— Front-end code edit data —
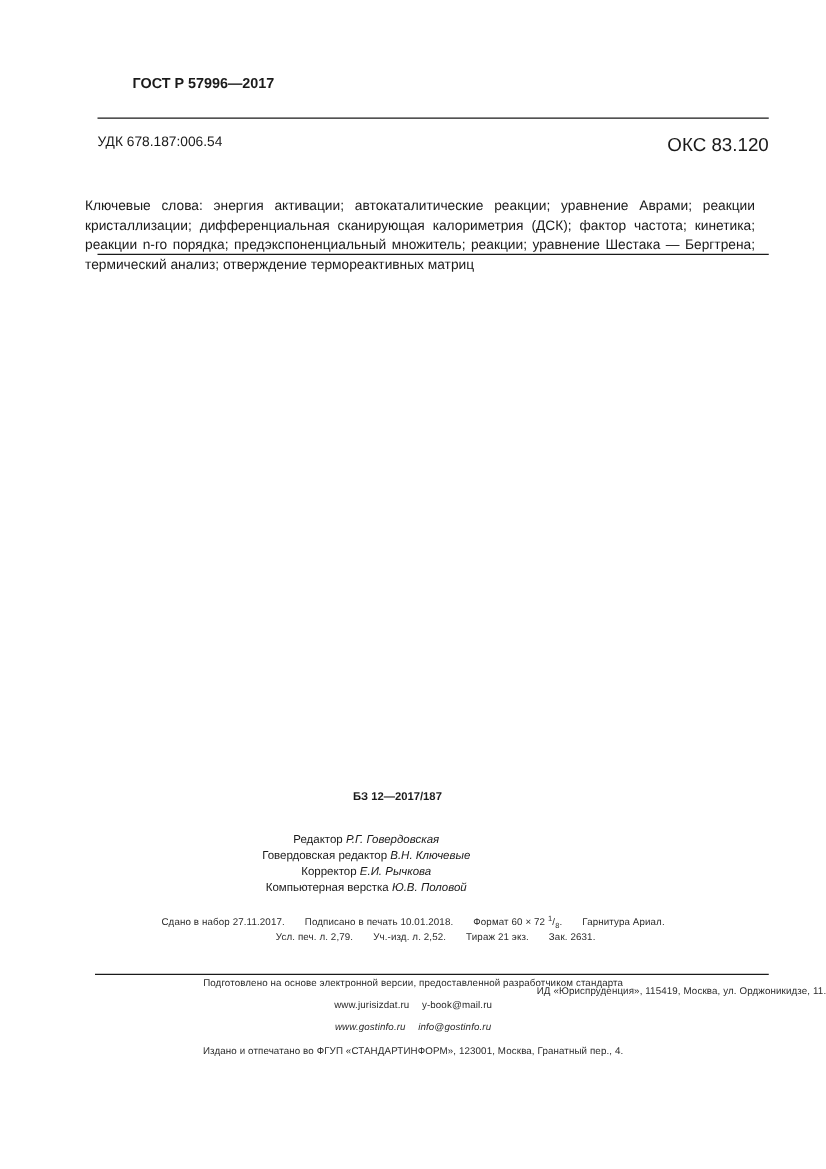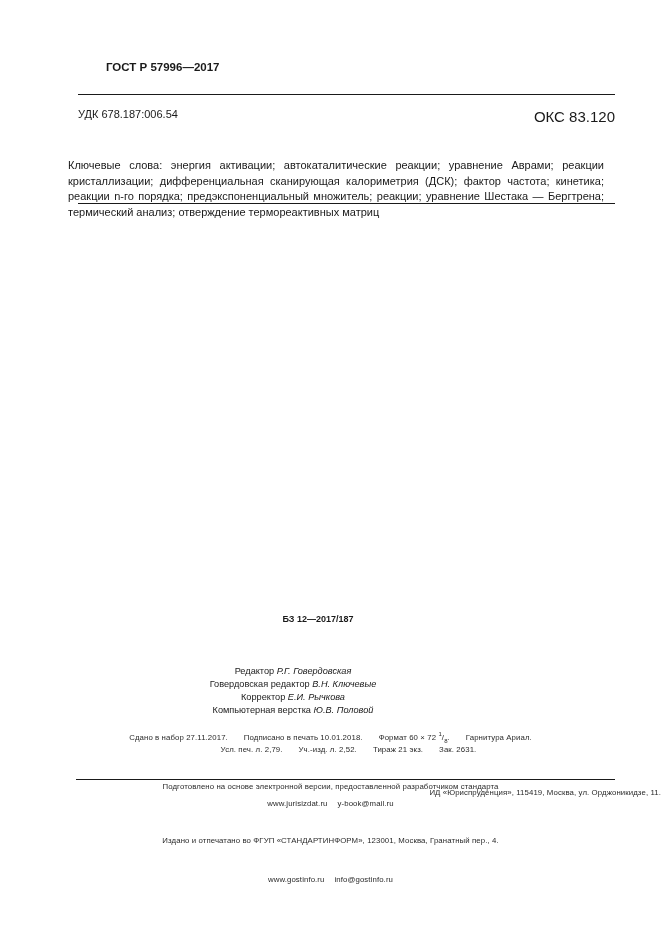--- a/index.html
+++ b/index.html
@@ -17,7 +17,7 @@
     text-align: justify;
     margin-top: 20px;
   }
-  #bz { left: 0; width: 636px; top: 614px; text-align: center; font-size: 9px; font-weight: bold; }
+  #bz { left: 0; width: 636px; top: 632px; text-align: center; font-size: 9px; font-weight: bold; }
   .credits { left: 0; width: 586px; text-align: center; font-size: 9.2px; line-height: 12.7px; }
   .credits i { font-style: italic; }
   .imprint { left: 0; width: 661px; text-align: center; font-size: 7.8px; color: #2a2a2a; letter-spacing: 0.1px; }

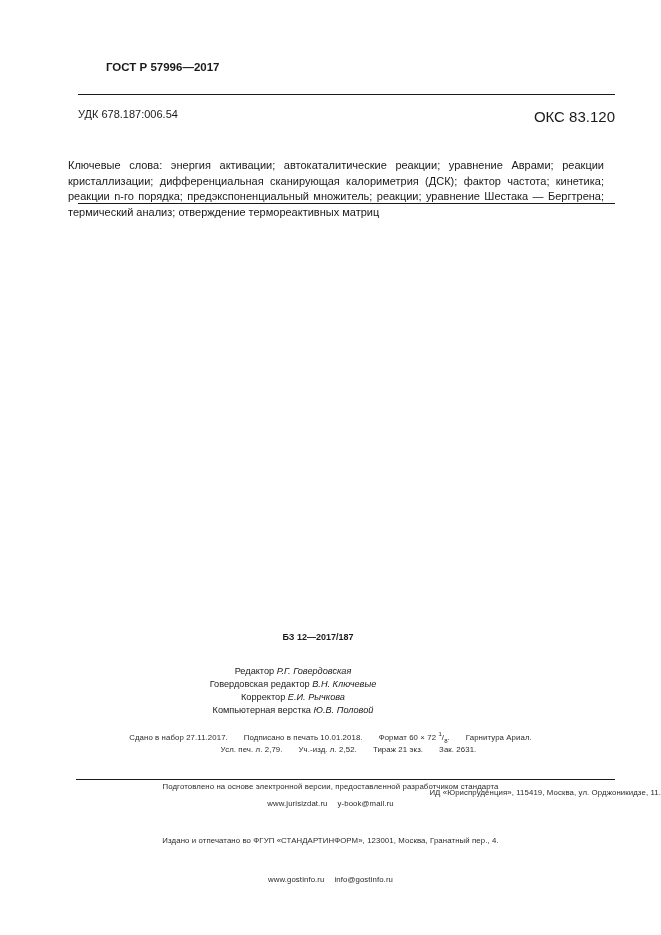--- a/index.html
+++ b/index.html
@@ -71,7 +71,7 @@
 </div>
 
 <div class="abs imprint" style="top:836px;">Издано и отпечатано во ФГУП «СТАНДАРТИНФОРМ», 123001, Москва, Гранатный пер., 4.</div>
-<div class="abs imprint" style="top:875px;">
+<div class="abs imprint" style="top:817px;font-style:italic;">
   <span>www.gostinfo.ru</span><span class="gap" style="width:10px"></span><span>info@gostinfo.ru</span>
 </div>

...

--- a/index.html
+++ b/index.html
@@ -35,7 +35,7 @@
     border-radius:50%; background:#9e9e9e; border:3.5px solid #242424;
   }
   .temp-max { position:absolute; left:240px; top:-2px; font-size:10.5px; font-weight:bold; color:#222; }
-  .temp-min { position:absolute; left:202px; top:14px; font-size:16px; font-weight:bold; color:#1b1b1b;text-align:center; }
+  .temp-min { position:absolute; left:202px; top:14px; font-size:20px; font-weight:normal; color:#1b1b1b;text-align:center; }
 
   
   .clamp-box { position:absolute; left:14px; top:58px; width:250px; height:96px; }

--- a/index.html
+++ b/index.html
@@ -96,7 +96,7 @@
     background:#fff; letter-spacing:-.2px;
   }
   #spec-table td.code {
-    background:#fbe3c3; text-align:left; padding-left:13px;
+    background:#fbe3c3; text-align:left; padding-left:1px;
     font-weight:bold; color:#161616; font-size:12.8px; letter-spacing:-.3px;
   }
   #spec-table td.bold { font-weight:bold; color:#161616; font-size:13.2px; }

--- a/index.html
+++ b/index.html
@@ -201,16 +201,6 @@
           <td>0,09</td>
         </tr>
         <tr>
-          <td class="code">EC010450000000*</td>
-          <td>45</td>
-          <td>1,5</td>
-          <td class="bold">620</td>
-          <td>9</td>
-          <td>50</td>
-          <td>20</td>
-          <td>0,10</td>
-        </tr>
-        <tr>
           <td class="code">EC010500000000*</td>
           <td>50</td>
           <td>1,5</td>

— TASK ITEM —
Your answer should consist of each line of the data above in which the word "credits" occurs.

— WRITTEN ANSWER —
   .credits { left: 0; width: 586px; text-align: center; font-size: 9.2px; line-height: 12.7px; }
   .credits i { font-style: italic; }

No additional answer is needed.